Similar clinical and hematological
features can be found in CMV infection, toxoplasmosis, influenza, rubella,
infectious hepatitis, agranulocytosis and initial infection with HIV.
Infective lymphocytosis is a rare childhood febrile illness which can
also be confused with I.M. Serological tests will usually resolve the
differential diagnosis.
Erythrocyte Sedimentation Rate (ESR)
This test measures the speed of sedimentation of red cells in plasma over
a period of 1 hour. The rate of fall is accelerated when the plasma concentration
of fibrinogen and globulins is increased due to the acute phase response
to many diseases. The high plasma protein level causes red cells to lose
part of their negative charge and therefore stack together like a pile
of coins. This is called rouleaux formation. Stacks of cells form larger
particles than single cells and consequently sediment more rapidly. In
normal blood the ESR is 1-5 mm/hr in men and 5-15 mm/hr in women due to
their lower hematocrit. The ESR is raised in many inflammatory, neoplastic
and connective tissue diseases. Particularly high values are found in
chronic infections including TB, leishmaniasis, myeloma, macroglobulinemia
and disseminated cancer. In general a raised ESR favors organic rather
than psychosomatic disease, bacterial rather than viral infection, and
malignant rather than benign tumors. The ESR can be used to monitor response
to therapy. Pregnancy and many anemias cause a mild to moderate elevation.

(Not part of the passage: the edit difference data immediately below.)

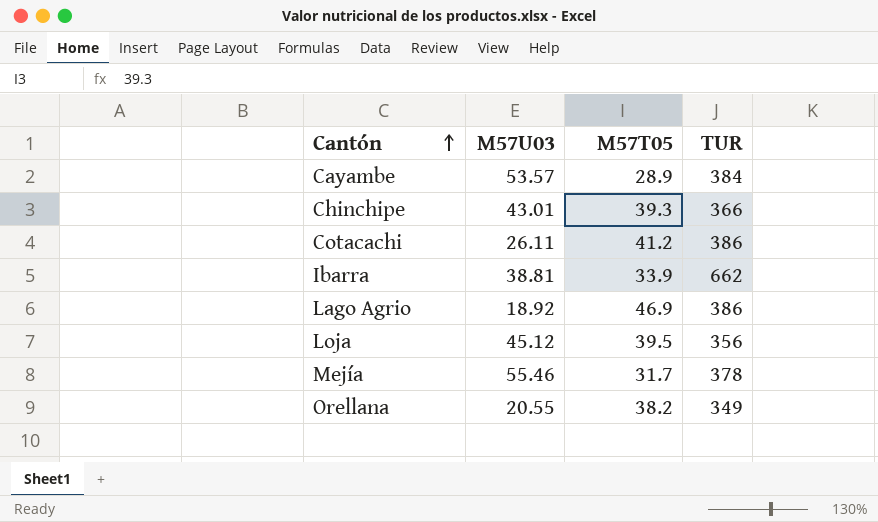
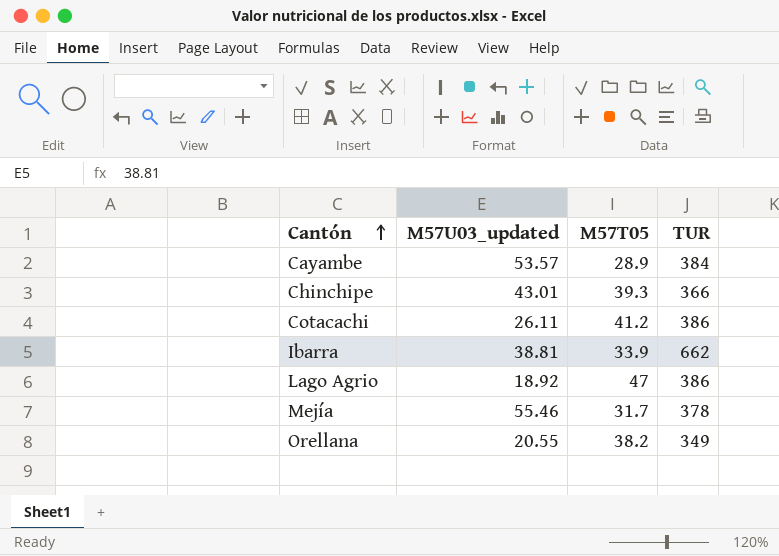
column name: M57U03 -> M57U03_updated
row Loja: 45.12 | 39.5 | 356 -> none
Lago Agrio | M57T05: 46.9 -> 47

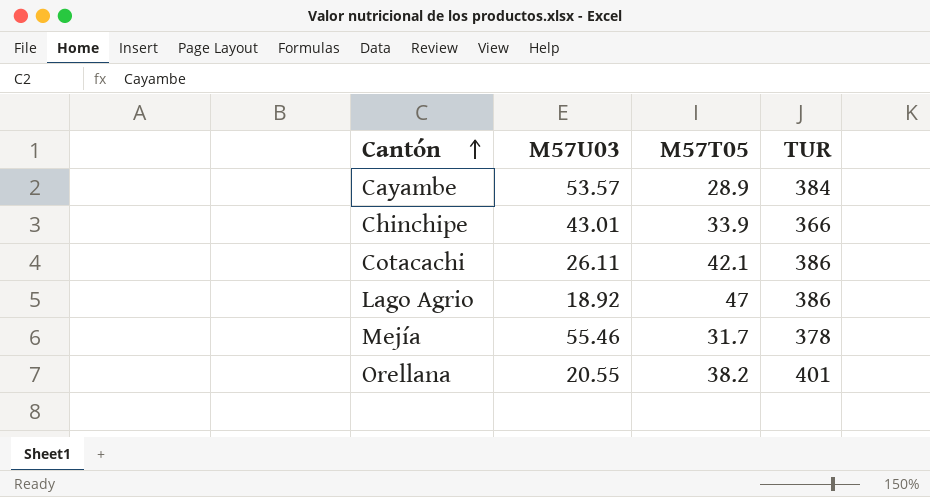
column name: M57U03_updated -> M57U03
row Ibarra: 38.81 | 33.9 | 662 -> none
Chinchipe | M57T05: 39.3 -> 33.9
Cotacachi | M57T05: 41.2 -> 42.1
Orellana | TUR: 349 -> 401

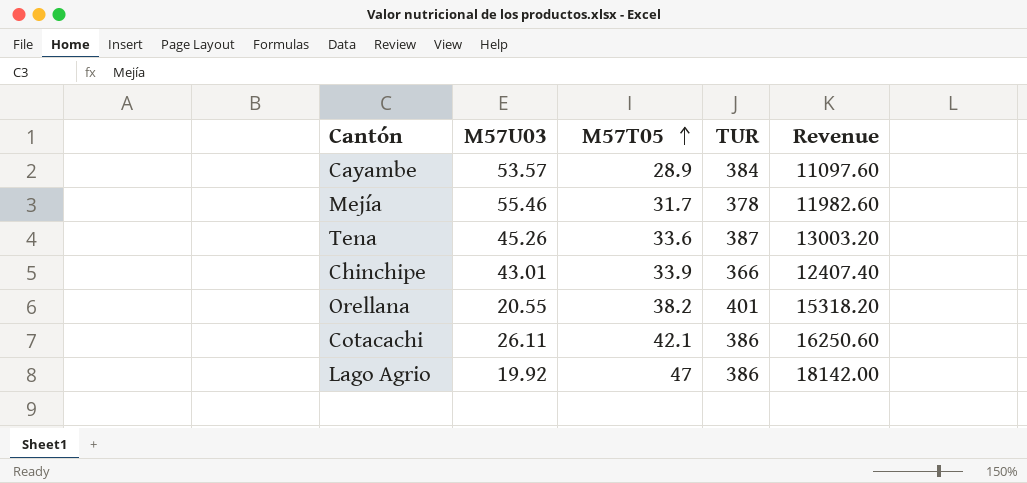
row order: Cantón ascending -> M57T05 ascending
column Revenue | formula: none -> [M57T05] * [TUR]
row Tena: none -> 45.26 | 33.6 | 387 | 13003.20
Lago Agrio | M57U03: 18.92 -> 19.92

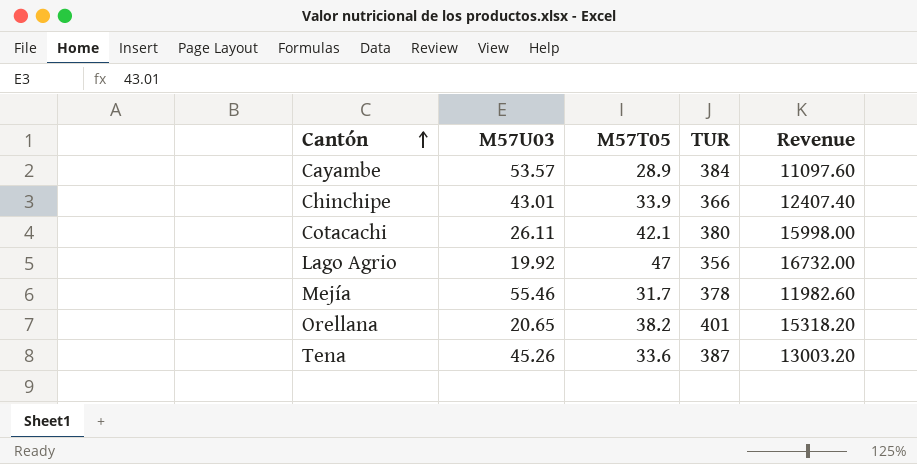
row order: M57T05 ascending -> Cantón ascending
Cotacachi | TUR: 386 -> 380
Cotacachi | Revenue: 16250.60 -> 15998.00
Lago Agrio | TUR: 386 -> 356
Lago Agrio | Revenue: 18142.00 -> 16732.00
Orellana | M57U03: 20.55 -> 20.65

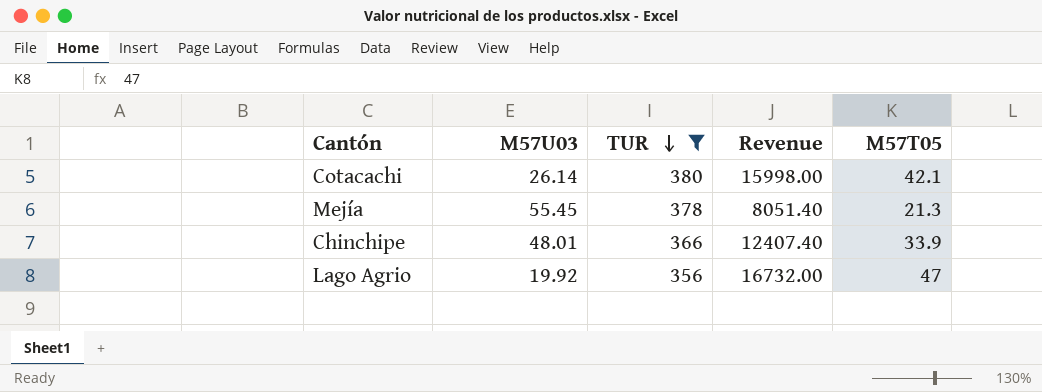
filter: none -> TUR <= 380
row order: Cantón ascending -> TUR descending
column M57T05 | position: 3 -> 5
Cotacachi | M57U03: 26.11 -> 26.14
Mejía | M57U03: 55.46 -> 55.45
Mejía | Revenue: 11982.60 -> 8051.40
Mejía | M57T05: 31.7 -> 21.3
Chinchipe | M57U03: 43.01 -> 48.01

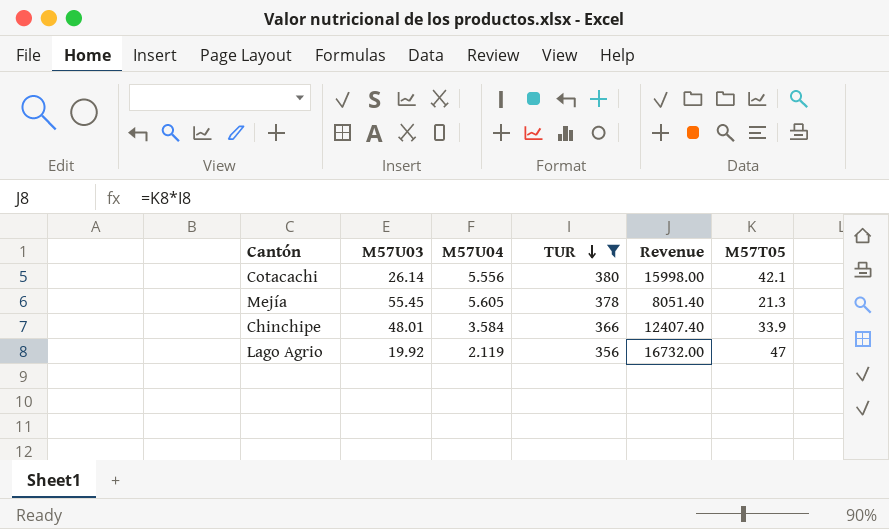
column M57U04 | position: none -> 3

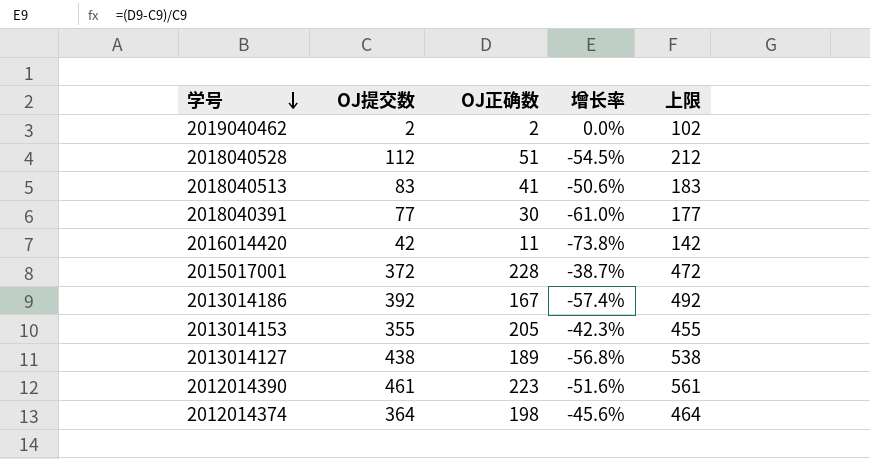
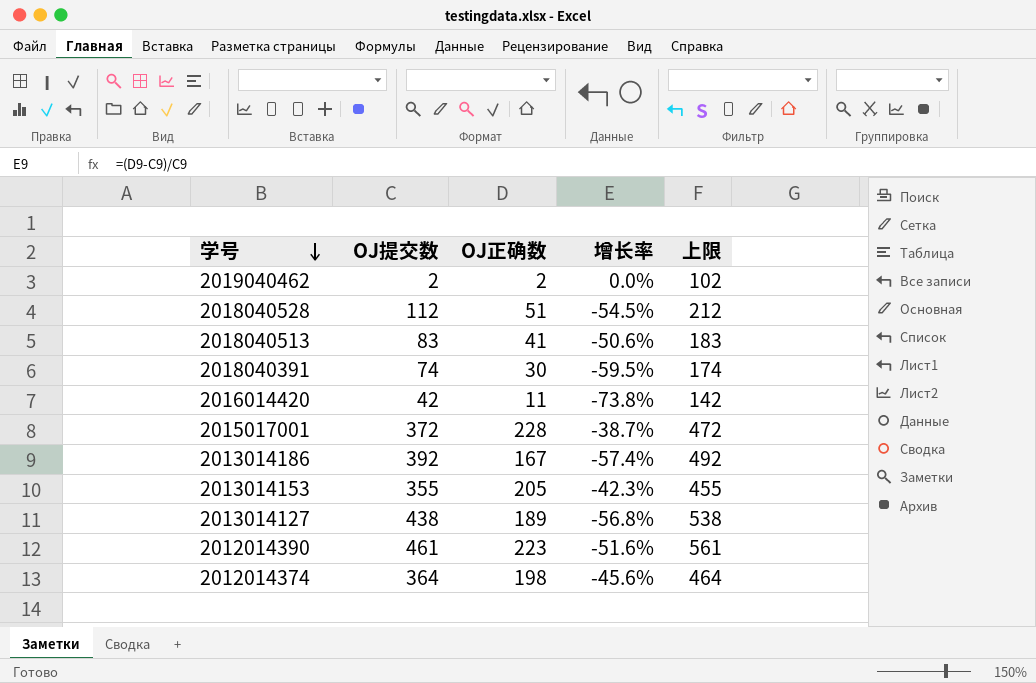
2018040391 | OJ提交数: 77 -> 74
2018040391 | 增长率: -61.0% -> -59.5%
2018040391 | 上限: 177 -> 174

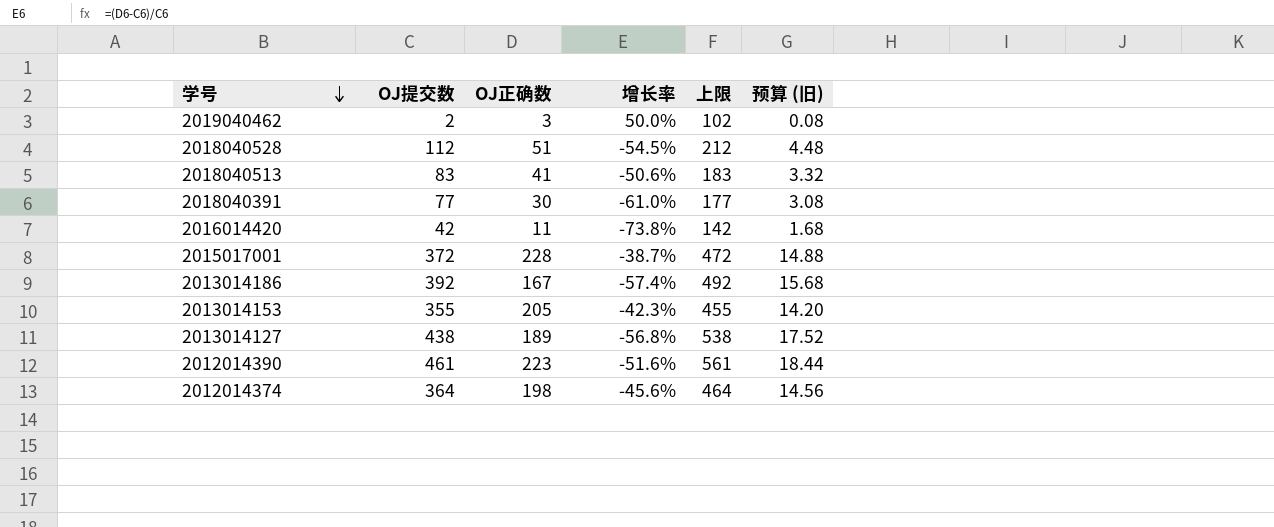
column 预算 (旧) | formula: none -> [OJ提交数] * 0.04
2019040462 | OJ正确数: 2 -> 3
2019040462 | 增长率: 0.0% -> 50.0%
2018040391 | OJ提交数: 74 -> 77
2018040391 | 增长率: -59.5% -> -61.0%
2018040391 | 上限: 174 -> 177

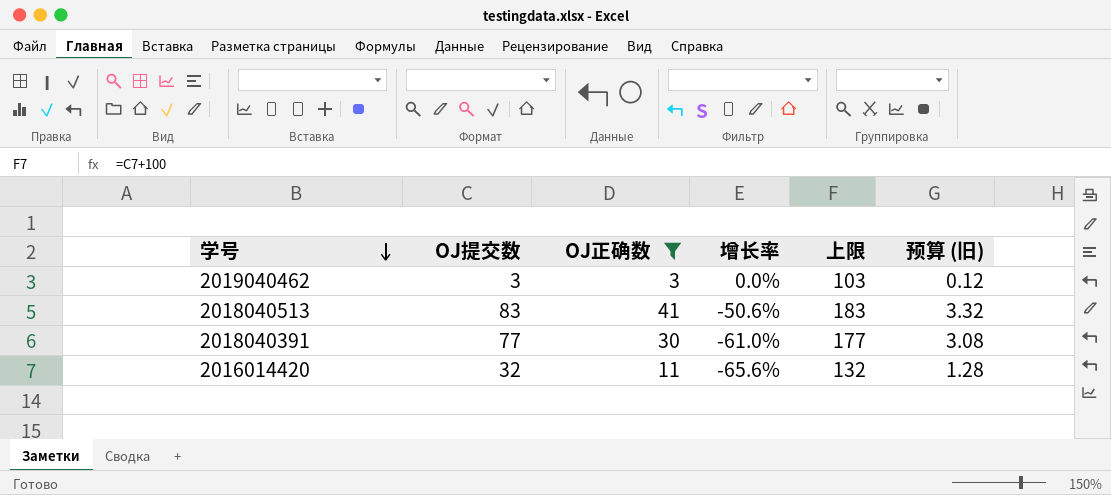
filter: none -> OJ正确数 <= 41
2019040462 | OJ提交数: 2 -> 3
2019040462 | 增长率: 50.0% -> 0.0%
2019040462 | 上限: 102 -> 103
2019040462 | 预算 (旧): 0.08 -> 0.12
2016014420 | OJ提交数: 42 -> 32
2016014420 | 增长率: -73.8% -> -65.6%
2016014420 | 上限: 142 -> 132
2016014420 | 预算 (旧): 1.68 -> 1.28

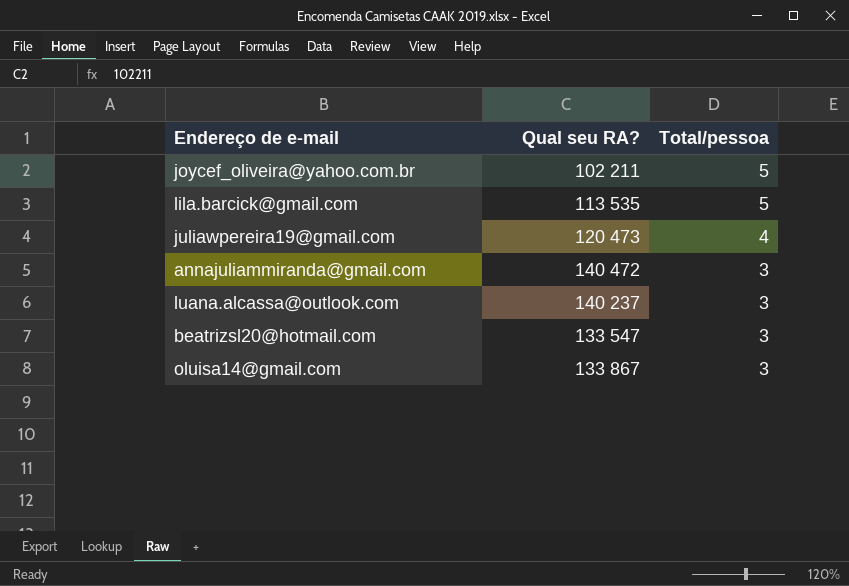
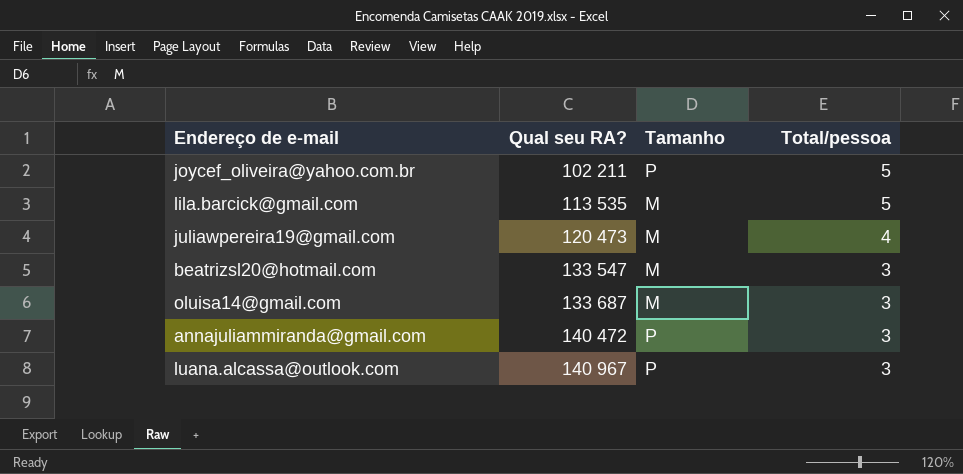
row order: Total/pessoa descending -> Qual seu RA? ascending
column Tamanho | position: none -> 3
oluisa14@gmail.com | Qual seu RA?: 133 867 -> 133 687
luana.alcassa@outlook.com | Qual seu RA?: 140 237 -> 140 967

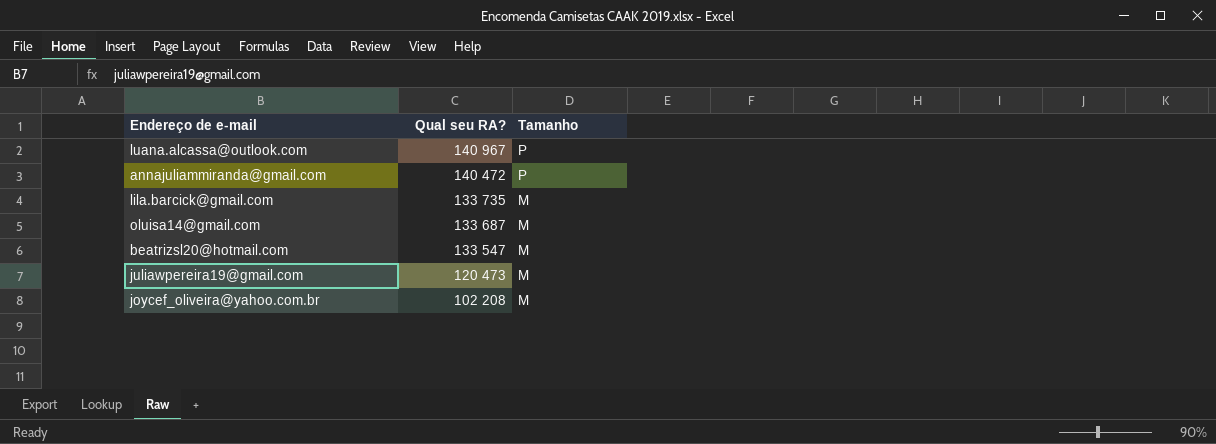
row order: Qual seu RA? ascending -> Qual seu RA? descending
column Total/pessoa | position: 4 -> none
lila.barcick@gmail.com | Qual seu RA?: 113 535 -> 133 735
joycef_oliveira@yahoo.com.br | Qual seu RA?: 102 211 -> 102 208
joycef_oliveira@yahoo.com.br | Tamanho: P -> M

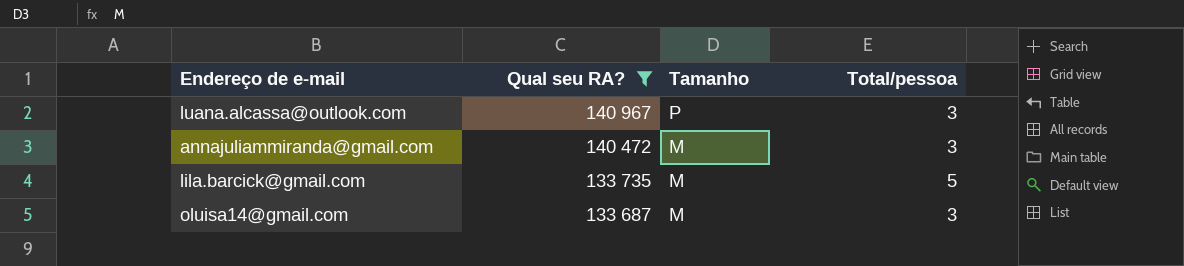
filter: none -> Qual seu RA? >= 133 687
column Total/pessoa | position: none -> 4
annajuliammiranda@gmail.com | Tamanho: P -> M

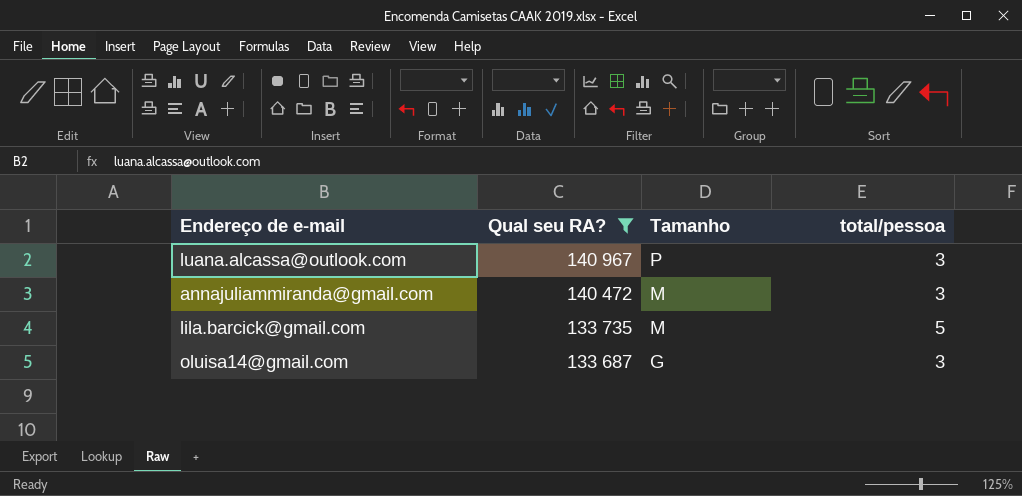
column name: Total/pessoa -> total/pessoa
oluisa14@gmail.com | Tamanho: M -> G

Reduced sedimentation is seen in polycythemia and in sickle cell disease.
The ESR is an imprecise test but is still widely used despite limited
clinical utility. An alternative and probably a more accurate, rapid and
simple test for the same plasma protein changes detected by the ESR is
the Plasma Viscosity. This test is not affected by anemia and is at least
as sensitive and specific as the ESR. Increased plasma viscosity has the
same significance as increased ESR. Low plasma viscosity values indicate
low protein levels and can be used to screen for poor nutrition. Normal
values are usually from 1.50-1.70 m Pa/second.